The Abe Mizet II is a simple single seat ultralight of pusher configuration, built in Japan just after World War II. First flown in 1948, the sole example remained active twenty five years later.

==Design and development==
Designed during World War II by K. Abe, a Japanese schoolteacher, the Mizet II flew for the first time on 9 December 1948. It has constant chord, square tipped wings mounted onto a single, central girder which runs from just ahead of the leading edge back to the empennage. The pilot sits on an unenclosed seat below the leading edge, suspended from the central girder by a vertical strut and within an open, continuous frame defined by a second vertical girder from near the trailing edge, a horizontal keel girder which carries the lower seat mountings, rudder pedals and the simple tricycle undercarriage and completed by a sloping member ahead of the pilot on which simple instruments are mounted. A 25 hp (18.6 kW) motor car engine is mounted immediately behind the pilot in pusher configuration on an extension of the seat struttage.
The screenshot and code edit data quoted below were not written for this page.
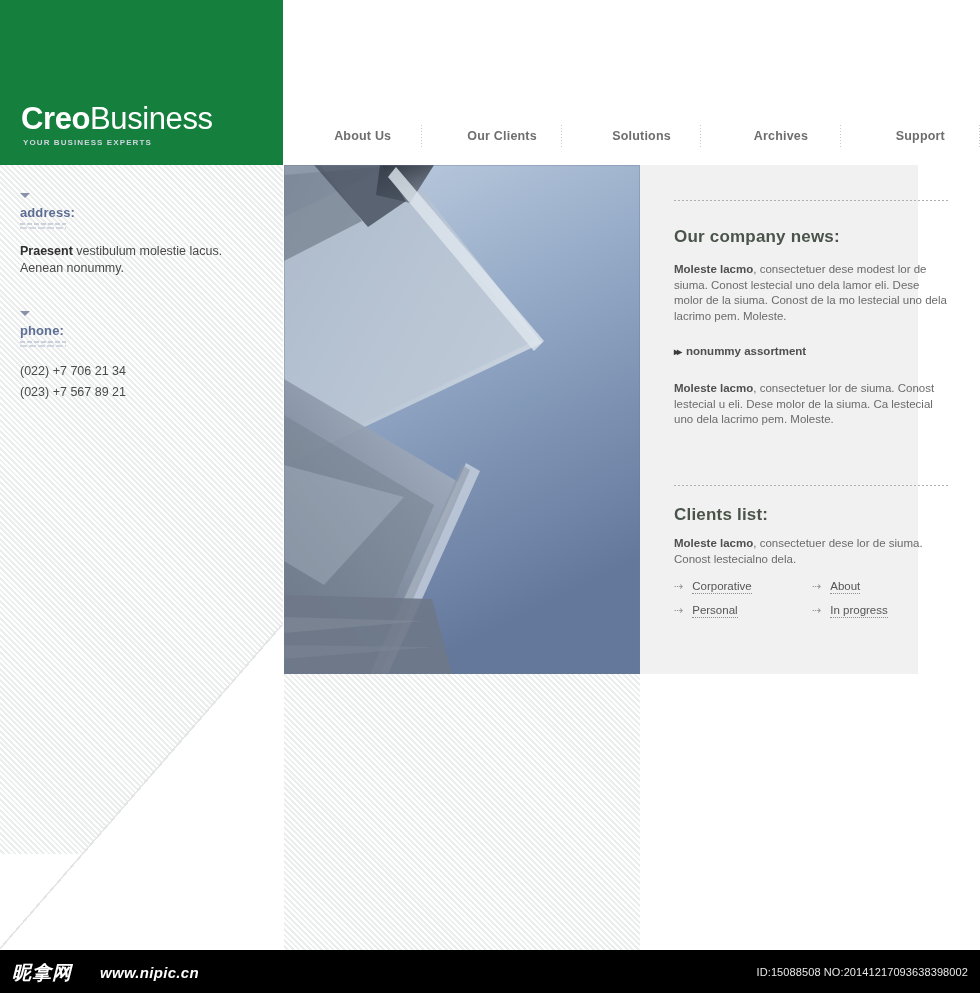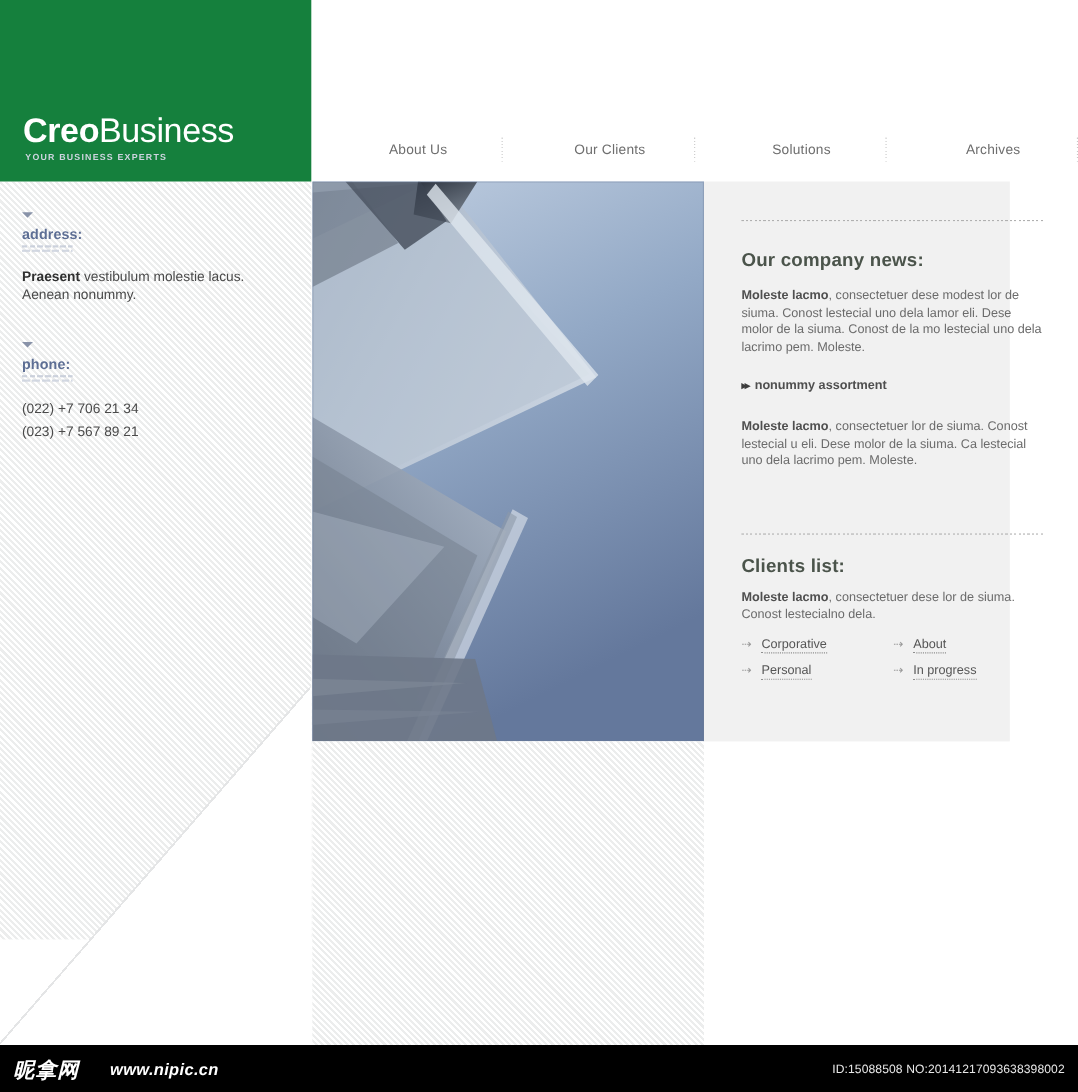--- a/index.html
+++ b/index.html
@@ -93,7 +93,7 @@
     position: relative;
     text-align: center;
     font-size: 12.5px;
-    font-weight: normal;
+    font-weight: bold;
     color: #6e6e6e;
     letter-spacing: 0.2px;
     line-height: 32px;

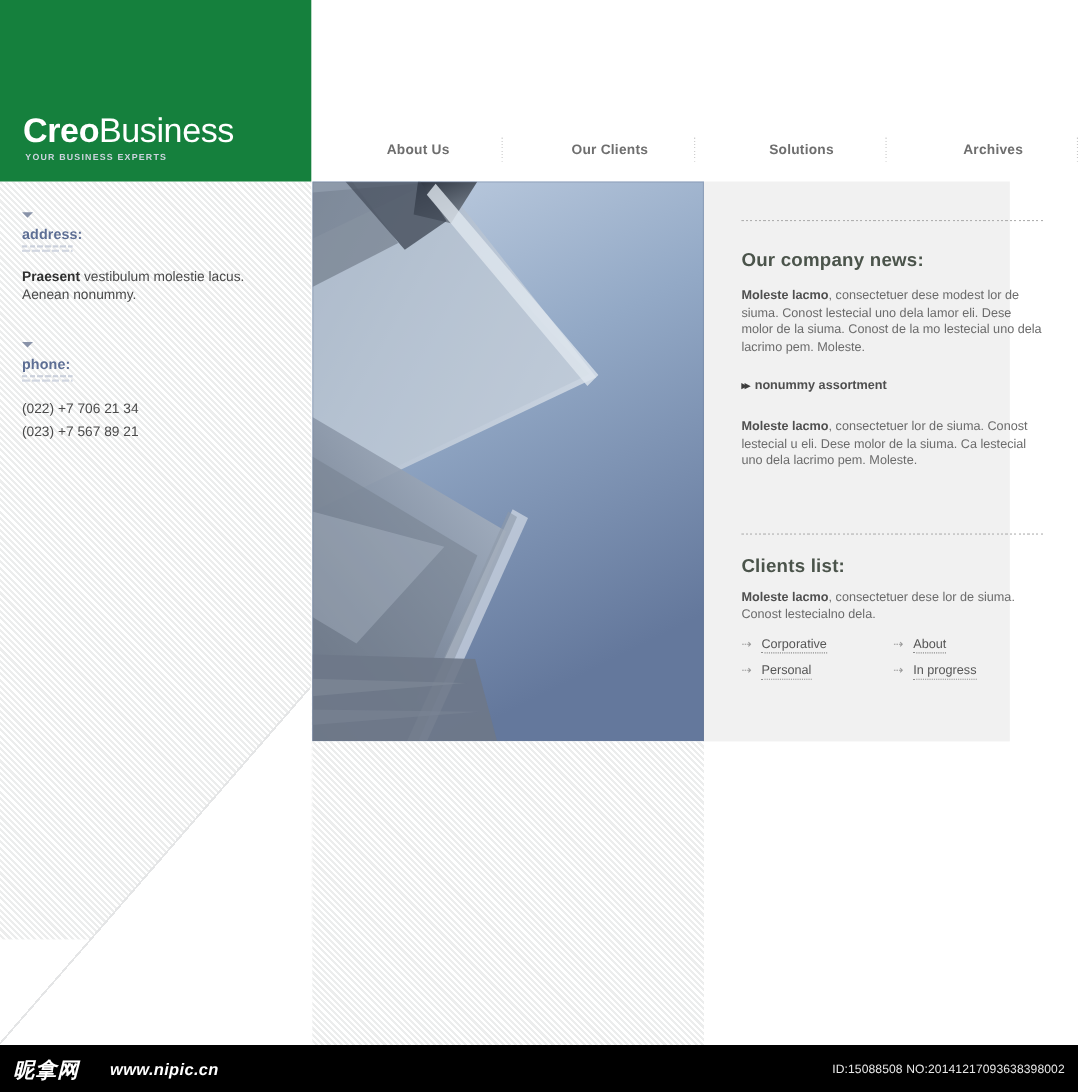--- a/index.html
+++ b/index.html
@@ -336,6 +336,7 @@
       <div class="nav-item">Our Clients</div>
       <div class="nav-item">Solutions</div>
       <div class="nav-item">Archives</div>
+      <div class="nav-item">Support</div>
     </nav>
 
     <div id="photo">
Aft of the trailing edge the central girder is supplemented with a second, lower horizontal member, braced to the rear vertical part of the seating frame and covered to form a tail boom. The rectangular, wire braced horizontal tail is mounted on top of this, with a straight edged, largely rectangular rudder behind. This surface extends both above and below the boom, where there is a small ventral fin.

The sole Mizet remained in use until at least 1973.